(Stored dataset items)
============================================================

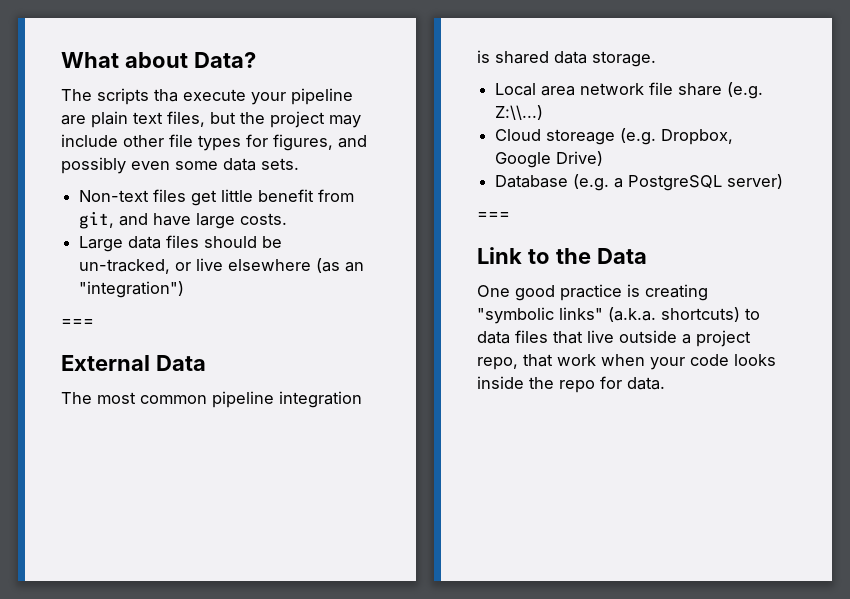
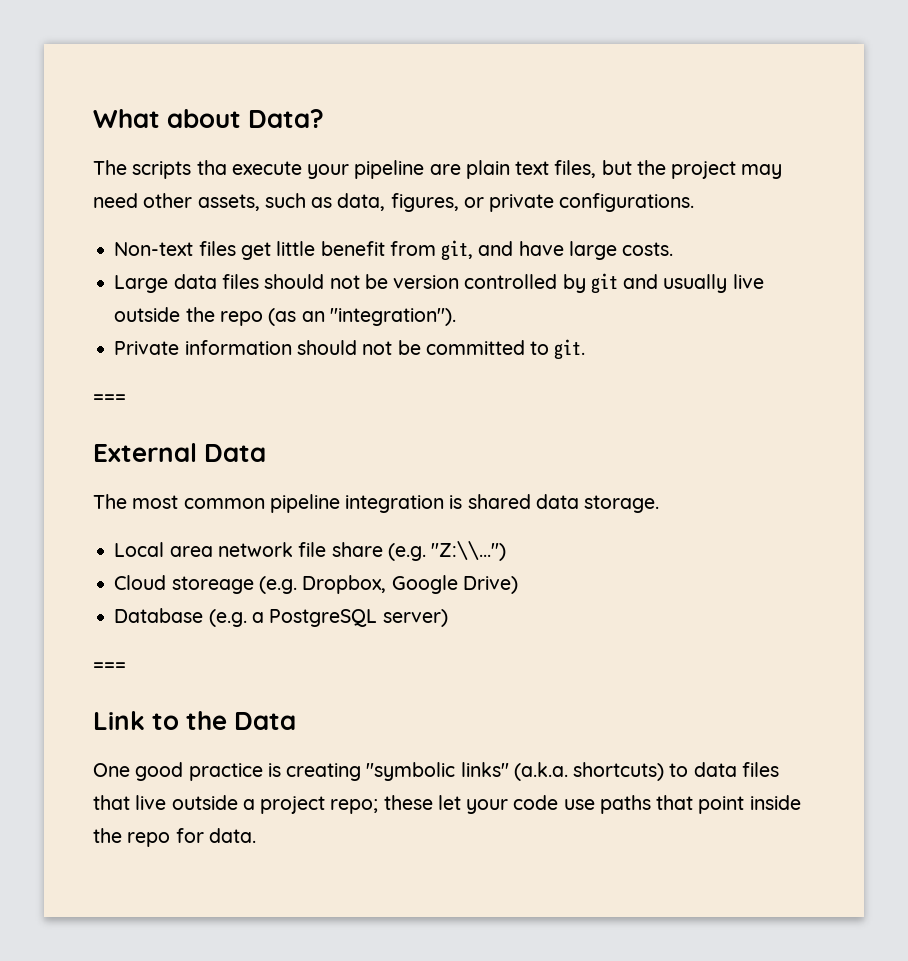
- The scripts tha execute your pipeline are plain text files, but the project may include other file types for figures, and possibly even some data sets.
+ The scripts tha execute your pipeline are plain text files, but the project may need other assets, such as data, figures, or private configurations.
- Large data files should be un-tracked, or live elsewhere (as an "integration")
+ Large data files should not be version controlled by git and usually live outside the repo (as an "integration").
+ Private information should not be committed to git.
- Local area network file share (e.g. Z:\\...)
+ Local area network file share (e.g. "Z:\\...")
- One good practice is creating "symbolic links" (a.k.a. shortcuts) to data files that live outside a project repo, that work when your code looks inside the repo for data.
+ One good practice is creating "symbolic links" (a.k.a. shortcuts) to data files that live outside a project repo; these let your code use paths that point inside the repo for data.

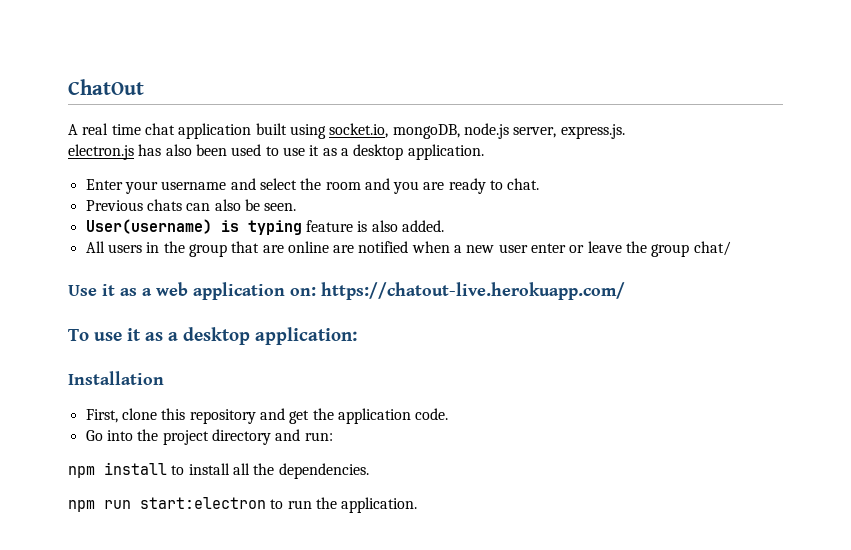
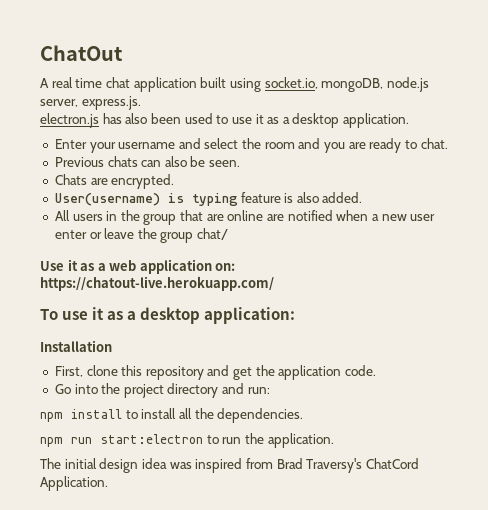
+ Chats are encrypted.
+ The initial design idea was inspired from Brad Traversy's ChatCord Application.

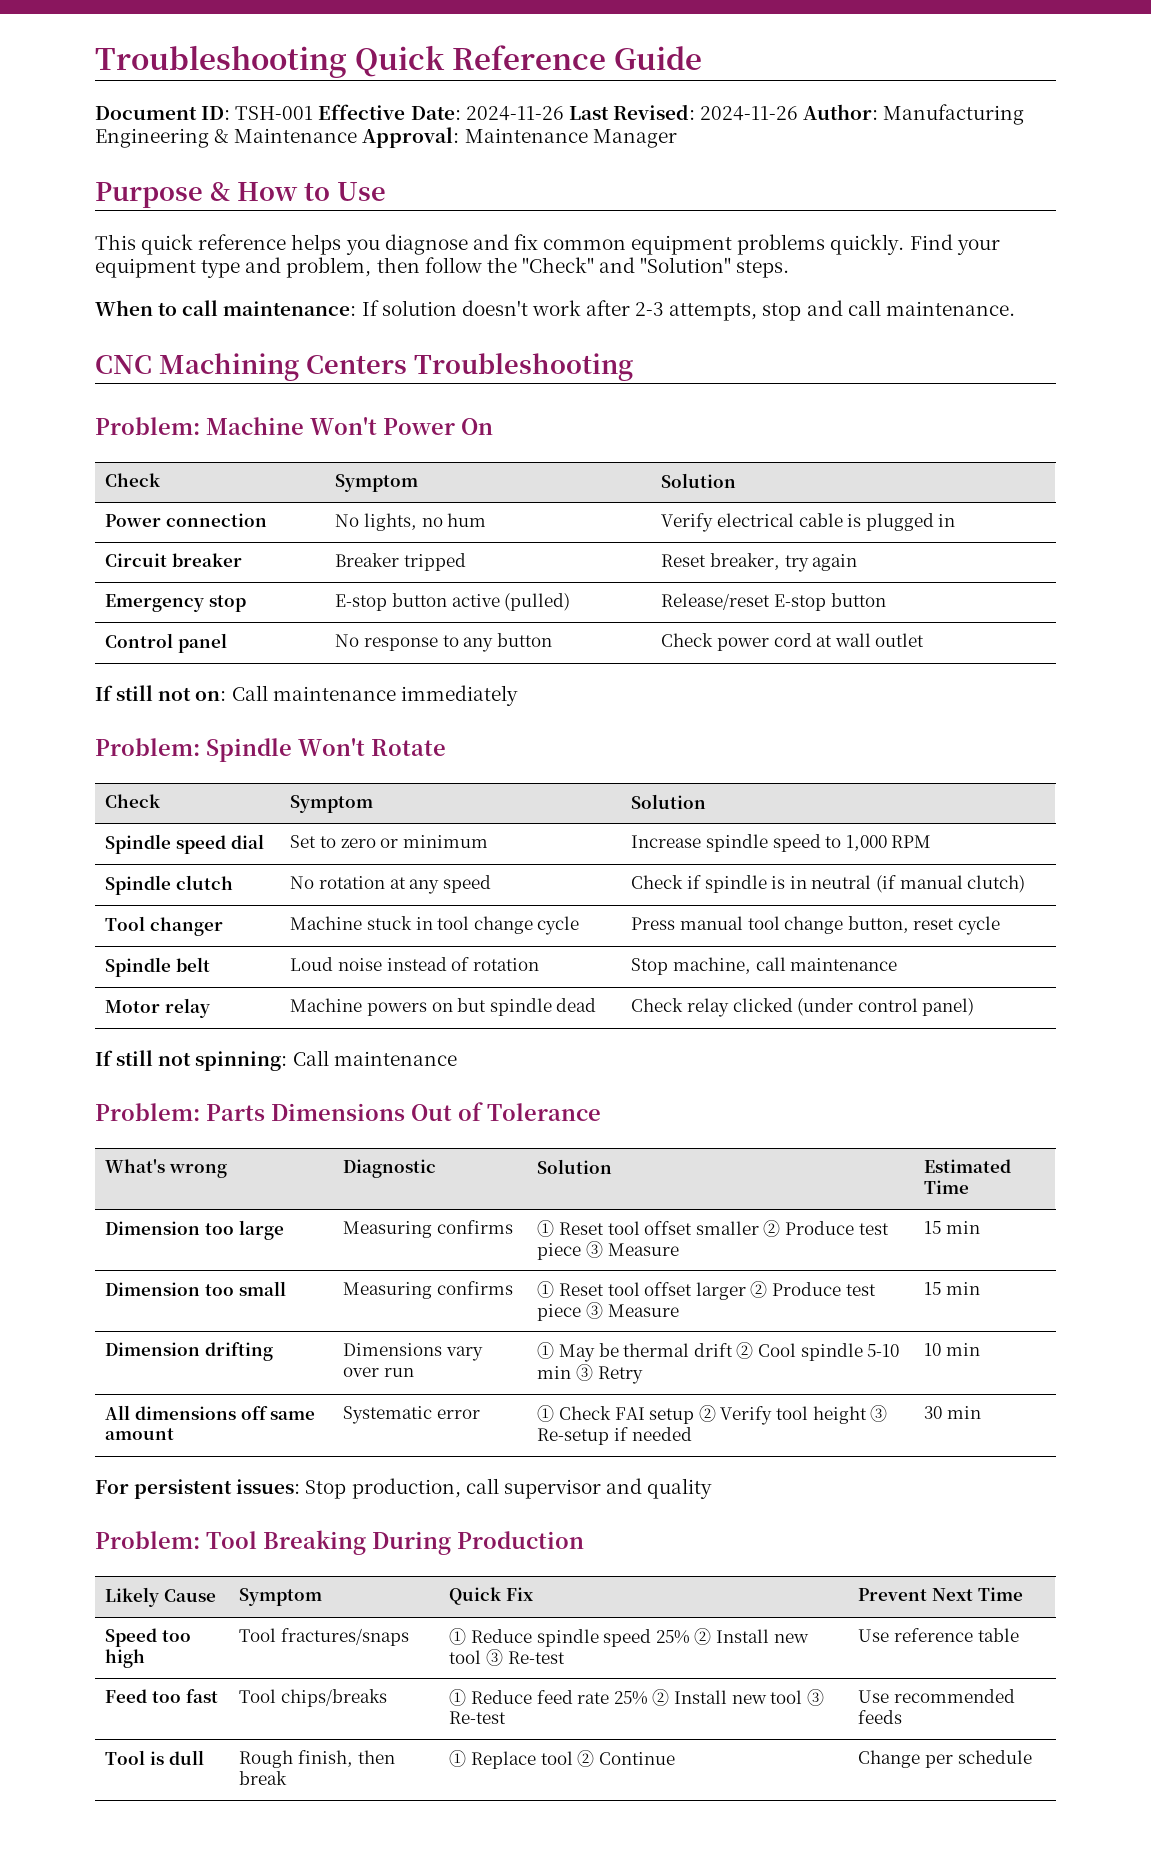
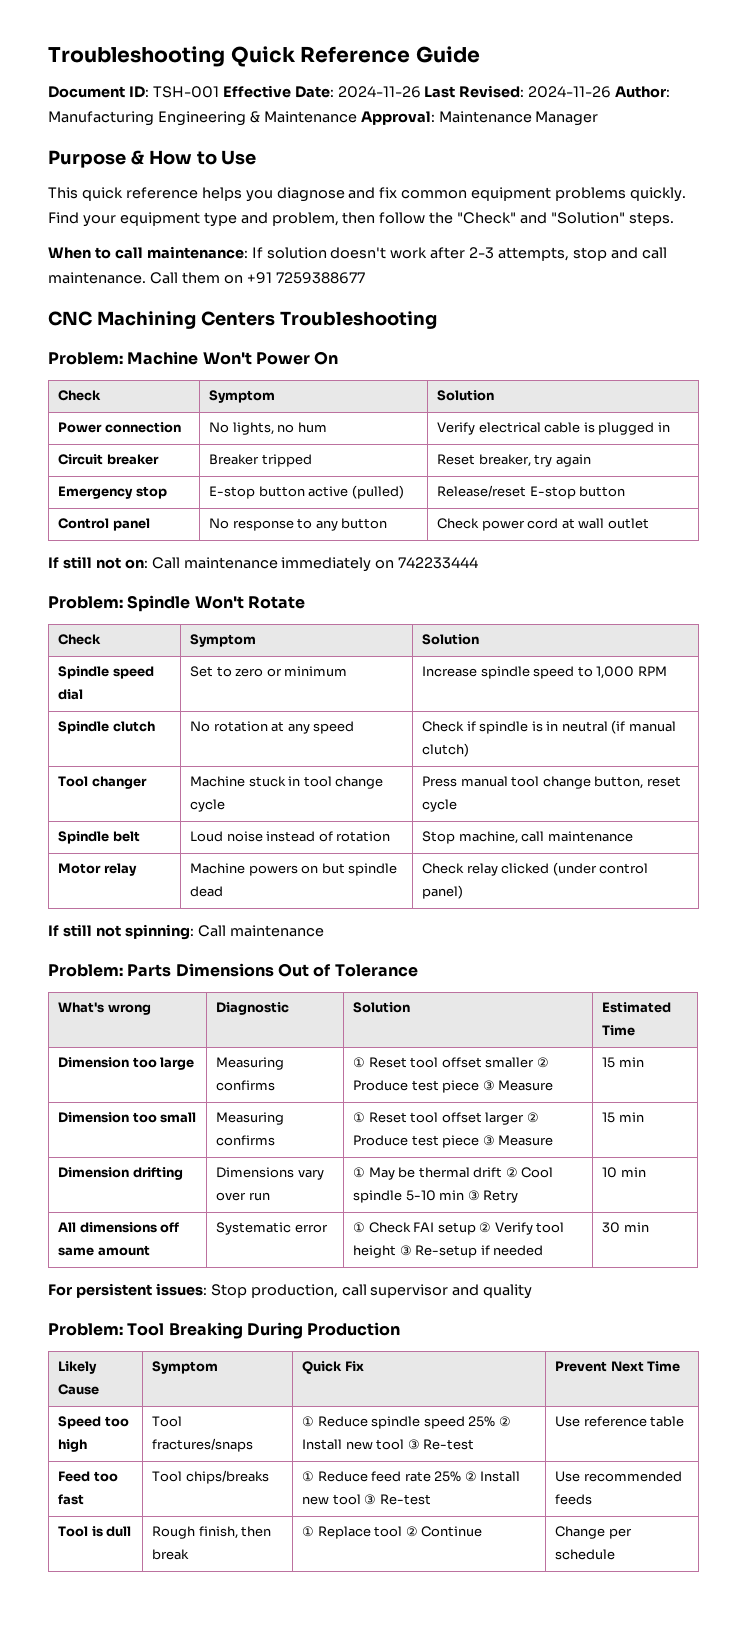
+ Call them on +91 7259388677
- If still not on: Call maintenance immediately
+ If still not on: Call maintenance immediately on 742233444

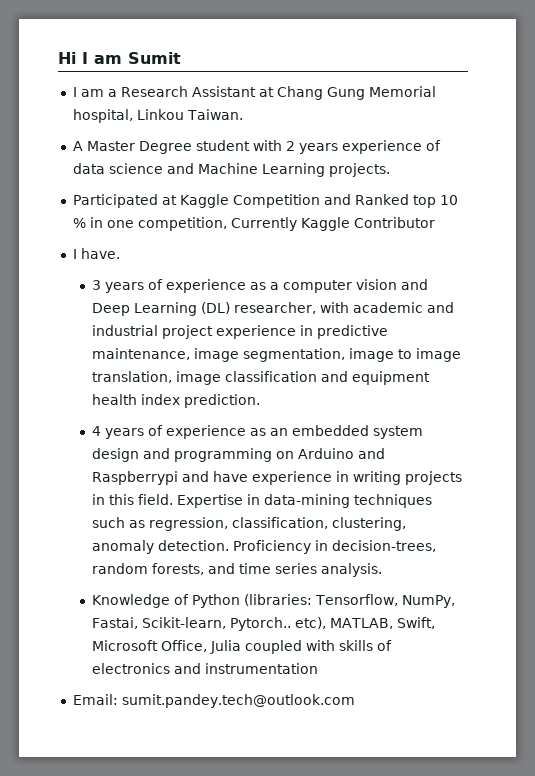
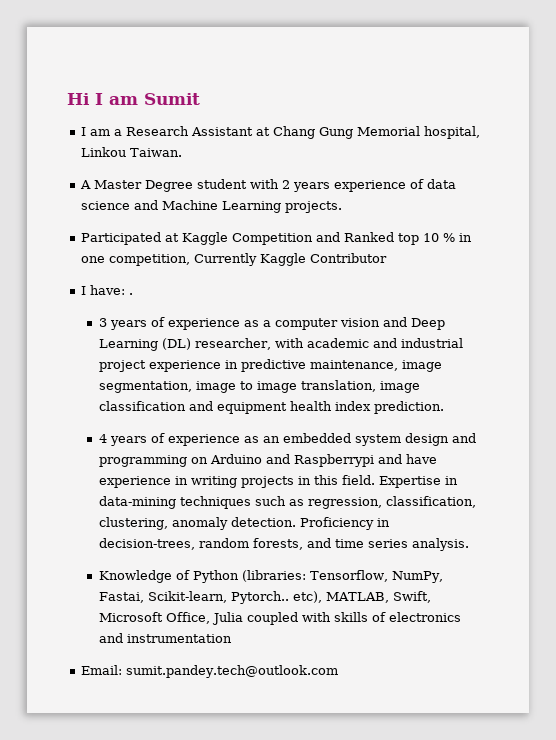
- I have.
+ I have: .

============================================================

▶ Directions for this task: Skip every picture and transcribe the data above exactly.

▶ Task solution:
- The scripts tha execute your pipeline are plain text files, but the project may include other file types for figures, and possibly even some data sets.
+ The scripts tha execute your pipeline are plain text files, but the project may need other assets, such as data, figures, or private configurations.
- Large data files should be un-tracked, or live elsewhere (as an "integration")
+ Large data files should not be version controlled by git and usually live outside the repo (as an "integration").
+ Private information should not be committed to git.
- Local area network file share (e.g. Z:\\...)
+ Local area network file share (e.g. "Z:\\...")
- One good practice is creating "symbolic links" (a.k.a. shortcuts) to data files that live outside a project repo, that work when your code looks inside the repo for data.
+ One good practice is creating "symbolic links" (a.k.a. shortcuts) to data files that live outside a project repo; these let your code use paths that point inside the repo for data.

+ Chats are encrypted.
+ The initial design idea was inspired from Brad Traversy's ChatCord Application.

+ Call them on +91 7259388677
- If still not on: Call maintenance immediately
+ If still not on: Call maintenance immediately on 742233444

- I have.
+ I have: .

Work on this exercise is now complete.